= Joe Padilla =

American baseball umpire (1964–2013)

Padilla

Joe G. Padilla (March 22, 1964 – January 5, 2013) was an American Major League Baseball (MLB) umpire for a brief time in 1995.

==Early life==
Padilla was born in Silver City, New Mexico on March 22, 1964. His parents were Joe and Patsy Padilla; he died before them.

==Umpiring career==
He attended umpiring school in Florida and later umpired at the collegiate level in the states of Arizona and New Mexico. Padilla also umpired in the Alaska Baseball League for one season.

During the 1995 major league umpire strike, he was called upon to umpire during spring training and he was also asked to be part of a National League umpire crew to start the 1995 regular season. On April 26, 1995, Padilla umpired his first MLB game as the Colorado Rockies defeated the New York Mets by an 11–9 score. Fellow umpires Mike Riggins and Dick Jackson also made their Major League debuts in that game. Padilla's crew officiated the inaugural series played by the Rockies in their new stadium, Coors Field.

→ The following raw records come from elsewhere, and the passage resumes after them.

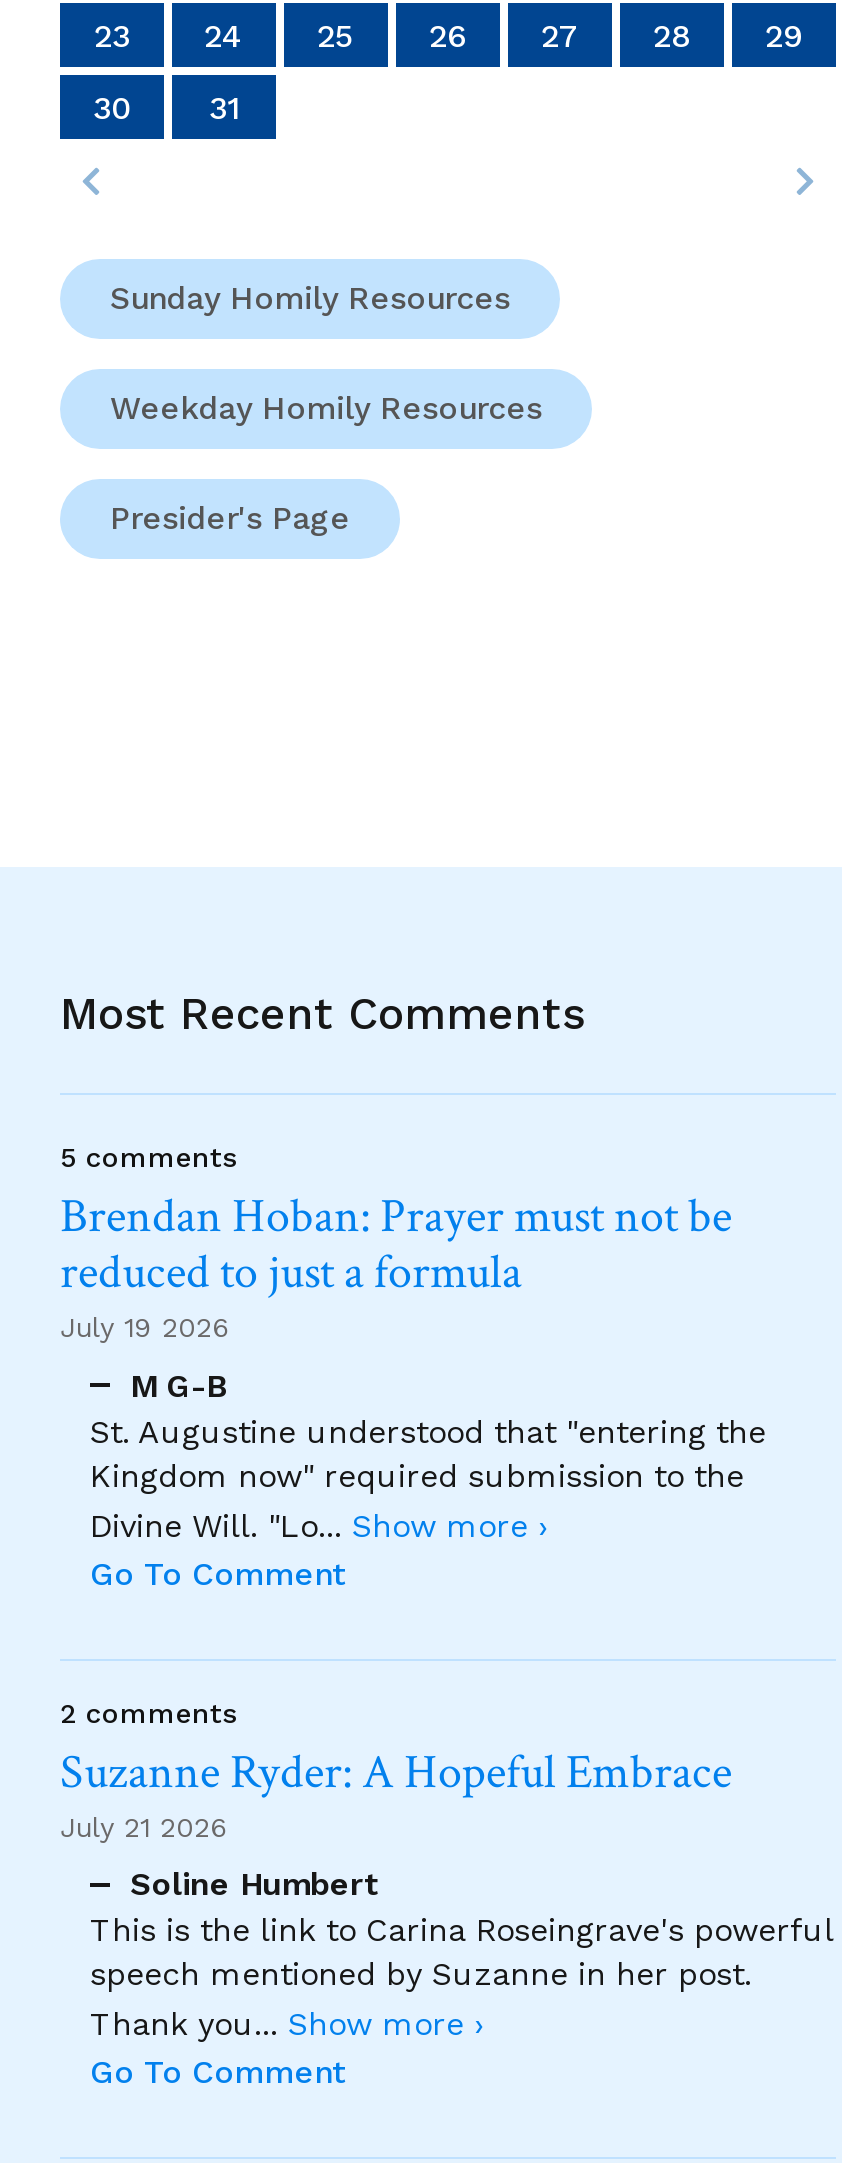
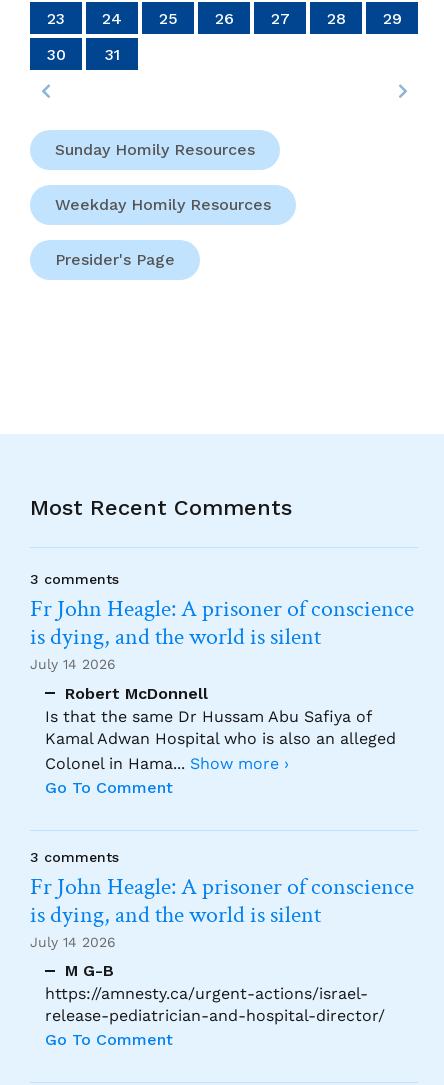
- 5 comments
- Brendan Hoban: Prayer must not be
- reduced to just a formula
- July 19 2026
+ 3 comments
+ Fr John Heagle: A prisoner of conscience
+ is dying, and the world is silent
+ July 14 2026

- M G-B
- St. Augustine understood that "entering the
- Kingdom now" required submission to the
- Divine Will. "Lo... Show more ›
+ Robert McDonnell
+ Is that the same Dr Hussam Abu Safiya of
+ Kamal Adwan Hospital who is also an alleged
+ Colonel in Hama... Show more ›

- 2 comments
- Suzanne Ryder: A Hopeful Embrace
- July 21 2026
+ 3 comments
+ Fr John Heagle: A prisoner of conscience
+ is dying, and the world is silent
+ July 14 2026

- Soline Humbert
- This is the link to Carina Roseingrave's powerful
- speech mentioned by Suzanne in her post.
- Thank you... Show more ›
+ M G-B
+ https://amnesty.ca/urgent-actions/israel-
+ release-pediatrician-and-hospital-director/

Padilla umpired a total of seven major league games, his last coming on May 2, 1995. In that game, the Pittsburgh Pirates beat the St. Louis Cardinals 7–6 and Padilla served as the home plate umpire.

==Personal life==
Padilla graduated from the high school in 1982. He was employed by a pair of food companies and later went into business, operating Acme Grill Cleaning, which was located in Phoenix, Arizona. Retrosheet lists his full name as Joe G. Padilla. He died in Mesa, Arizona on January 5, 2013, at the age of 48. Padilla's obituary did not state the circumstances surrounding his death or how he died.